それを目撃してしまった青年の弟ジョーとリトルは、それぞれが、その光景をトラウマとして引きずりながら生きていくことになる。
33
年後、テレビ番組で対談することになった二人だったが、リトルは少年ジョー・グリフィンの自分の見つめる眼差しを忘れられず、グリフィンは復讐心だけを抱いていた。
結局グリフィンは対談を拒否しその場を去って行く。
その後も、癒えない心に悩まされながら、リトルはグリフィンに会う決断をする・・・。
__________

第25回サンダンス映画祭で、監督賞と脚本賞を受賞した作品。

日本では劇場未公開に終わり、イギリスでもテレビ放映のみとなった。

イギリス最大の政治問題でもある、”北アイルランド問題”が大きなテーマではあるが、33年もの間、罪の意識を抱え悩む男と、それに対する復讐心を抱く男との心の闘いを、オリヴァー・ヒルシュビーゲルはスリリングに描いている。

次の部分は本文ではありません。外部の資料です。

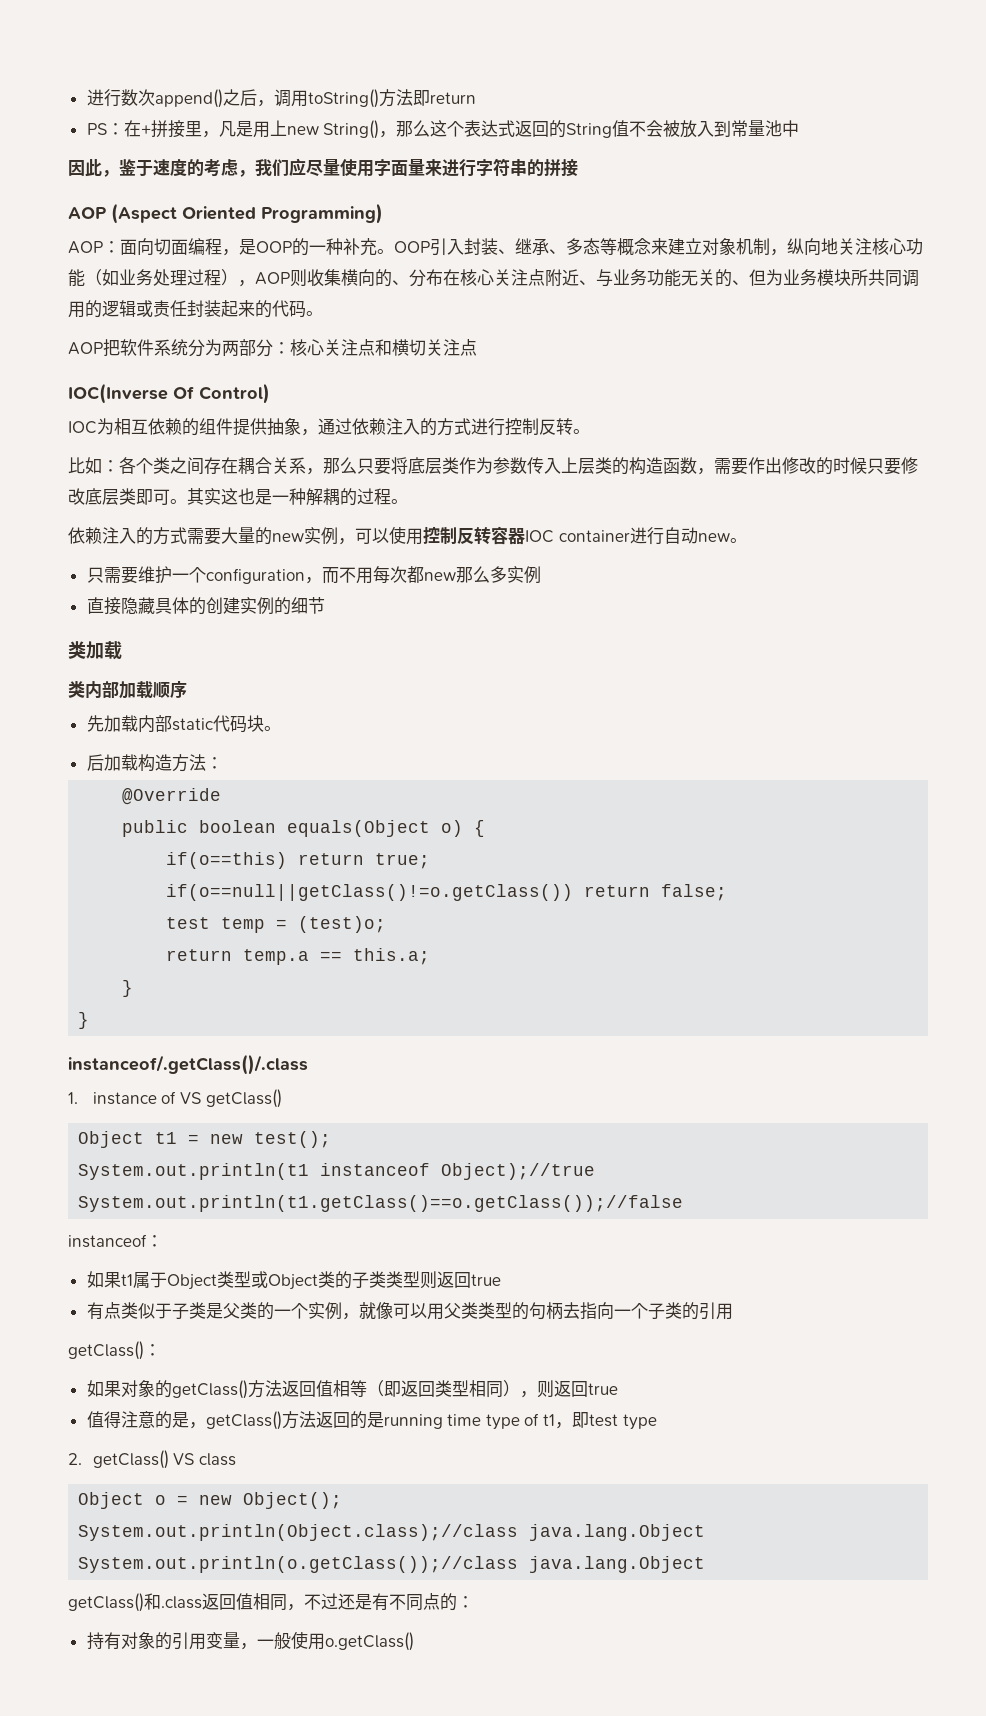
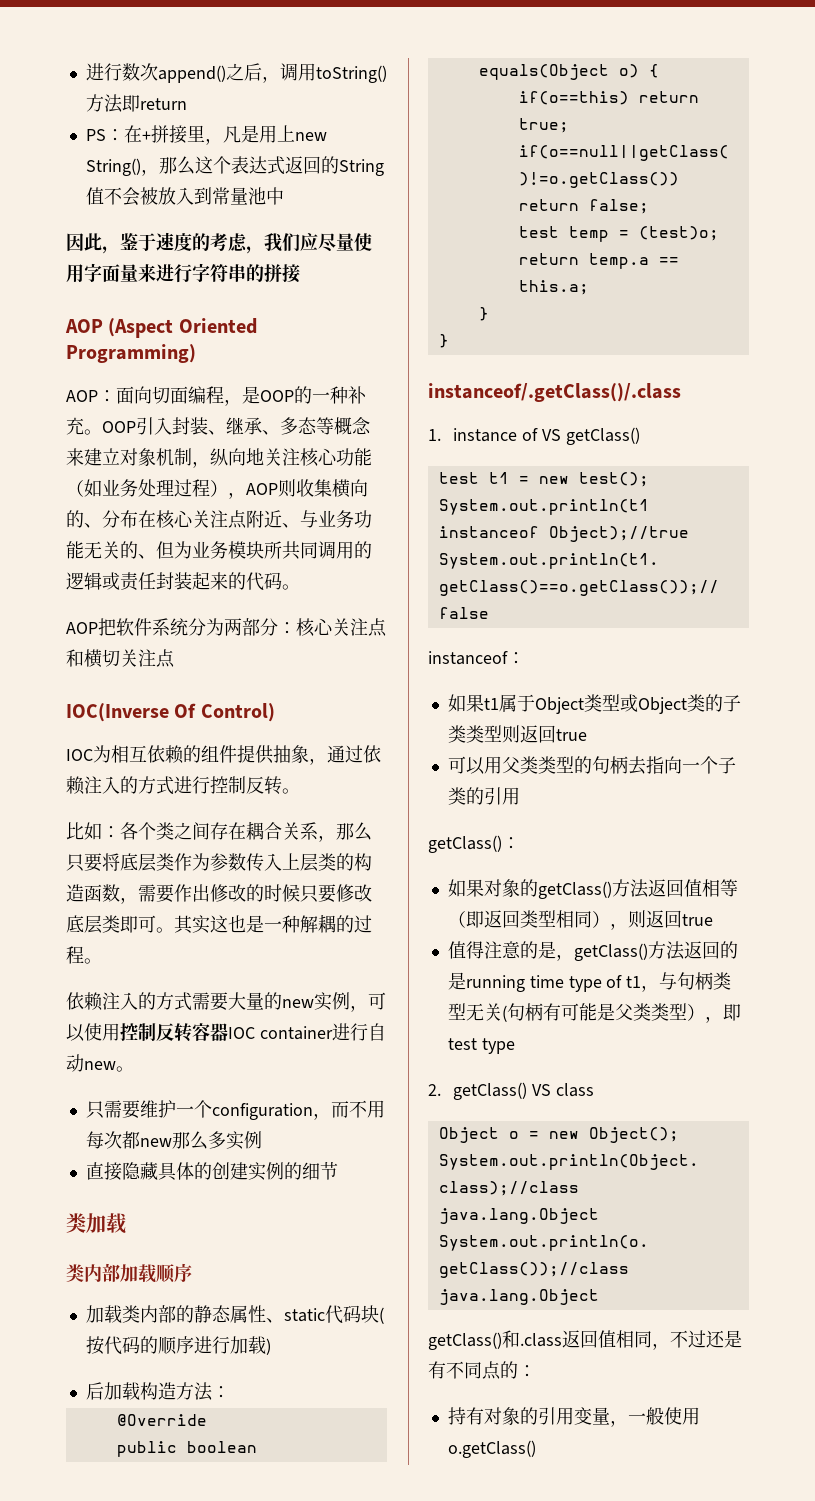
[86,715,281,733] 先加载内部static代码块。 -> [85,1305,384,1324] [85,1336,271,1355] 加载类内部的静态属性、static代码块(按代码的顺序进行加载)
[78,1131,145,1148] Object -> [438,472,479,484] test
[86,1302,393,1320] 有点类似于子类是父类的一个实例，就像 -> (587, 735) none
(573, 1425) none -> [659,972,732,990] [447,1003,723,1023] 与句柄类型无关(句柄有可能是父类类型），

特に、結局は実現しなかった二人のT対談で、両者が対面しようとする瞬間までを描写する、緊張感あるショットは目だ。

主演のリーアム・ニーソンは、意識ので毎日現れる少年の顔をトラウマとして抱える元テロリストを終始冷静に抑えた演技で彼らしく演じ、殆ど無表情で淡々と語る姿が印象的でもある。

一方、感情を抑えきれず動揺し取り乱してしまう男ジェームズ・ネスビットは、事件以来、母親に見捨てられてしまい、それが復讐の一因でもあるが自分の娘達に愛情を注ぐことで、苦しみから逃れられることになる、クライマックスの表情が忘れ難い。

番組アシスタントのアナマリア・マリンカ、ディレクターのリチャード・ドーマー、少年役のマーク・デヴィソン、少年ジョーのケヴィン・オニールなどが共演している。